⟨

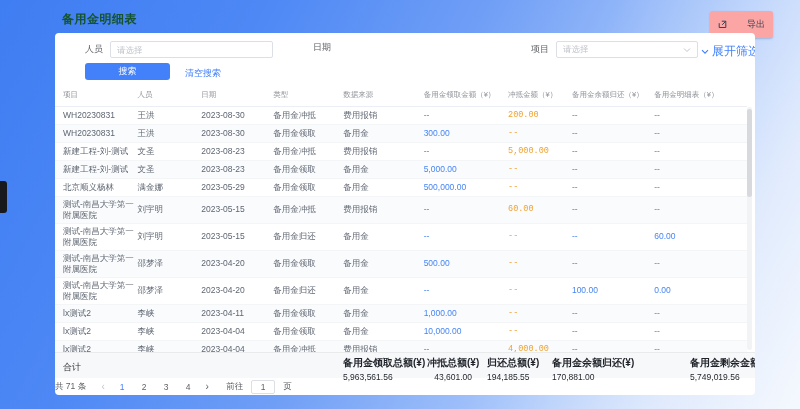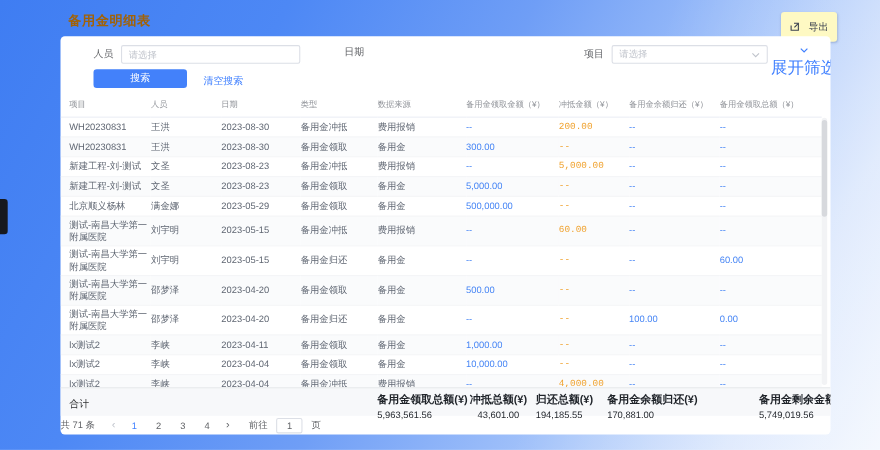--- a/index.html
+++ b/index.html
@@ -5,40 +5,40 @@
   * { margin:0; padding:0; box-sizing:border-box; }
   html,body { width:800px; height:409px; overflow:hidden; }
   body {
     font-family:"Liberation Sans","DejaVu Sans",sans-serif;
     background:linear-gradient(118deg,#3f7df2 0%,#4d88f5 26%,#6f9ef6 48%,#a5c4fa 70%,#d6e4fc 86%,#eef4fe 100%);
     position:relative;
   }
   .bg-facet{position:absolute;right:0;top:0;width:46%;height:100%;
     background:linear-gradient(110deg,rgba(255,255,255,0) 35%,rgba(255,255,255,.18) 60%,rgba(255,255,255,.38) 100%);pointer-events:none;}
   .left-handle{position:absolute;left:0;top:181px;width:7px;height:32px;background:#17191d;border-radius:0 3px 3px 0;}
-  .page-title{position:absolute;left:62px;top:11px;color:#a16207;font-size:12px;font-weight:bold;letter-spacing:.5px;}
-  .export-btn{position:absolute;left:710px;top:11px;height:27px;padding:0 8px;background:#fef9c3;border-radius:3px;
-    display:flex;align-items:center;gap:8px;font-size:9px;color:#3c4250;cursor:pointer;box-shadow:0 1px 2px rgba(30,60,120,.25);}
+  .page-title{position:absolute;left:62px;top:11px;color:#14532d;font-size:12px;font-weight:bold;letter-spacing:.5px;}
+  .export-btn{position:absolute;left:710px;top:11px;height:27px;padding:0 8px;background:#fca5a5;border-radius:3px;
+    display:flex;align-items:center;gap:20px;font-size:9px;color:#3c4250;cursor:pointer;box-shadow:0 1px 2px rgba(30,60,120,.25);}
   .card{position:absolute;left:55px;top:33px;width:700px;height:362px;background:#fff;border-radius:4px;overflow:hidden;}
 
   
   .filter-area{position:relative;height:52px;}
   .fgroup{position:absolute;display:flex;align-items:center;gap:7px;}
   .flabel{font-size:9px;color:#606266;white-space:nowrap;}
   .fg-person{left:30px;top:8px;}
   .fg-date{left:258px;top:8px;}
   .fg-project{left:476px;top:8px;}
   .txt-input{width:163px;height:17px;border:1px solid #dcdfe6;border-radius:2px;font-size:8.5px;padding:0 6px;color:#606266;outline:none;font-family:inherit;}
   .txt-input::placeholder{color:#c0c4cc;}
   .date-box{width:140px;height:17px;border:1px solid #dcdfe6;border-radius:2px;display:flex;align-items:center;gap:7px;padding:0 6px;}
   .date-box .ph{font-size:8.5px;color:#c0c4cc;white-space:nowrap;}
   .date-box .sep{font-size:8.5px;color:#606266;}
   .select-box{width:142px;height:17px;border:1px solid #dcdfe6;border-radius:2px;display:flex;align-items:center;justify-content:space-between;padding:0 6px;}
   .select-box .ph{font-size:8.5px;color:#c0c4cc;}
-  .expand-link{position:absolute;left:646px;top:10px;display:flex;align-items:center;gap:3px;color:#4080ff;font-size:15px;cursor:pointer;white-space:nowrap;flex-direction:column;}
+  .expand-link{position:absolute;left:646px;top:10px;display:flex;align-items:center;gap:3px;color:#4080ff;font-size:12px;cursor:pointer;white-space:nowrap;}
   .search-btn{position:absolute;left:30px;top:30px;width:85px;height:17px;background:#4381fa;color:#fff;border:none;border-radius:3px;font-size:9px;cursor:pointer;font-family:inherit;}
   .clear-link{position:absolute;left:130px;top:34px;color:#4080ff;font-size:9px;cursor:pointer;}
 
   
   .table-wrap{position:relative;height:267px;overflow:hidden;}
   table{border-collapse:collapse;table-layout:fixed;width:692px;}
   th{font-size:7.5px;font-weight:normal;color:#909399;text-align:left;height:21px;border-bottom:1px solid #ebeef5;white-space:nowrap;padding:0 2px 0 0;background:#fff;overflow:hidden;}
   td{font-size:8.5px;color:#5f6672;height:18px;line-height:11px;border-bottom:1px solid #f4f5f7;padding:2px 3px 2px 0;vertical-align:middle;word-break:break-all;}
   th:first-child,td:first-child{padding-left:8px;}
   tbody tr:nth-child(even){background:#fafbfc;}
@@ -136,21 +136,21 @@
       <thead>
           <tr>
             <th>项目</th>
             <th>人员</th>
             <th>日期</th>
             <th>类型</th>
             <th>数据来源</th>
             <th>备用金领取金额（¥）</th>
             <th>冲抵金额（¥）</th>
             <th>备用金余额归还（¥）</th>
-            <th>备用金领取总额（¥）</th>
+            <th>备用金明细表（¥）</th>
           </tr>
         </thead>
       <tbody>
           <tr>
             <td class="col-project">WH20230831</td>
             <td class="col-person">王洪</td>
             <td class="col-date">2023-08-30</td>
             <td class="col-type">备用金冲抵</td>
             <td class="col-source">费用报销</td>
             <td class="col-received">--</td>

⟩

◆ **WHAT IS NEEDED**
Write the data out again word for word; leave the pictures behind.

◆ **ANSWER TO THIS EXERCISE**
--- a/index.html
+++ b/index.html
@@ -5,40 +5,40 @@
   * { margin:0; padding:0; box-sizing:border-box; }
   html,body { width:800px; height:409px; overflow:hidden; }
   body {
     font-family:"Liberation Sans","DejaVu Sans",sans-serif;
     background:linear-gradient(118deg,#3f7df2 0%,#4d88f5 26%,#6f9ef6 48%,#a5c4fa 70%,#d6e4fc 86%,#eef4fe 100%);
     position:relative;
   }
   .bg-facet{position:absolute;right:0;top:0;width:46%;height:100%;
     background:linear-gradient(110deg,rgba(255,255,255,0) 35%,rgba(255,255,255,.18) 60%,rgba(255,255,255,.38) 100%);pointer-events:none;}
   .left-handle{position:absolute;left:0;top:181px;width:7px;height:32px;background:#17191d;border-radius:0 3px 3px 0;}
-  .page-title{position:absolute;left:62px;top:11px;color:#a16207;font-size:12px;font-weight:bold;letter-spacing:.5px;}
-  .export-btn{position:absolute;left:710px;top:11px;height:27px;padding:0 8px;background:#fef9c3;border-radius:3px;
-    display:flex;align-items:center;gap:8px;font-size:9px;color:#3c4250;cursor:pointer;box-shadow:0 1px 2px rgba(30,60,120,.25);}
+  .page-title{position:absolute;left:62px;top:11px;color:#14532d;font-size:12px;font-weight:bold;letter-spacing:.5px;}
+  .export-btn{position:absolute;left:710px;top:11px;height:27px;padding:0 8px;background:#fca5a5;border-radius:3px;
+    display:flex;align-items:center;gap:20px;font-size:9px;color:#3c4250;cursor:pointer;box-shadow:0 1px 2px rgba(30,60,120,.25);}
   .card{position:absolute;left:55px;top:33px;width:700px;height:362px;background:#fff;border-radius:4px;overflow:hidden;}
 
   
   .filter-area{position:relative;height:52px;}
   .fgroup{position:absolute;display:flex;align-items:center;gap:7px;}
   .flabel{font-size:9px;color:#606266;white-space:nowrap;}
   .fg-person{left:30px;top:8px;}
   .fg-date{left:258px;top:8px;}
   .fg-project{left:476px;top:8px;}
   .txt-input{width:163px;height:17px;border:1px solid #dcdfe6;border-radius:2px;font-size:8.5px;padding:0 6px;color:#606266;outline:none;font-family:inherit;}
   .txt-input::placeholder{color:#c0c4cc;}
   .date-box{width:140px;height:17px;border:1px solid #dcdfe6;border-radius:2px;display:flex;align-items:center;gap:7px;padding:0 6px;}
   .date-box .ph{font-size:8.5px;color:#c0c4cc;white-space:nowrap;}
   .date-box .sep{font-size:8.5px;color:#606266;}
   .select-box{width:142px;height:17px;border:1px solid #dcdfe6;border-radius:2px;display:flex;align-items:center;justify-content:space-between;padding:0 6px;}
   .select-box .ph{font-size:8.5px;color:#c0c4cc;}
-  .expand-link{position:absolute;left:646px;top:10px;display:flex;align-items:center;gap:3px;color:#4080ff;font-size:15px;cursor:pointer;white-space:nowrap;flex-direction:column;}
+  .expand-link{position:absolute;left:646px;top:10px;display:flex;align-items:center;gap:3px;color:#4080ff;font-size:12px;cursor:pointer;white-space:nowrap;}
   .search-btn{position:absolute;left:30px;top:30px;width:85px;height:17px;background:#4381fa;color:#fff;border:none;border-radius:3px;font-size:9px;cursor:pointer;font-family:inherit;}
   .clear-link{position:absolute;left:130px;top:34px;color:#4080ff;font-size:9px;cursor:pointer;}
 
   
   .table-wrap{position:relative;height:267px;overflow:hidden;}
   table{border-collapse:collapse;table-layout:fixed;width:692px;}
   th{font-size:7.5px;font-weight:normal;color:#909399;text-align:left;height:21px;border-bottom:1px solid #ebeef5;white-space:nowrap;padding:0 2px 0 0;background:#fff;overflow:hidden;}
   td{font-size:8.5px;color:#5f6672;height:18px;line-height:11px;border-bottom:1px solid #f4f5f7;padding:2px 3px 2px 0;vertical-align:middle;word-break:break-all;}
   th:first-child,td:first-child{padding-left:8px;}
   tbody tr:nth-child(even){background:#fafbfc;}
@@ -136,21 +136,21 @@
       <thead>
           <tr>
             <th>项目</th>
             <th>人员</th>
             <th>日期</th>
             <th>类型</th>
             <th>数据来源</th>
             <th>备用金领取金额（¥）</th>
             <th>冲抵金额（¥）</th>
             <th>备用金余额归还（¥）</th>
-            <th>备用金领取总额（¥）</th>
+            <th>备用金明细表（¥）</th>
           </tr>
         </thead>
       <tbody>
           <tr>
             <td class="col-project">WH20230831</td>
             <td class="col-person">王洪</td>
             <td class="col-date">2023-08-30</td>
             <td class="col-type">备用金冲抵</td>
             <td class="col-source">费用报销</td>
             <td class="col-received">--</td>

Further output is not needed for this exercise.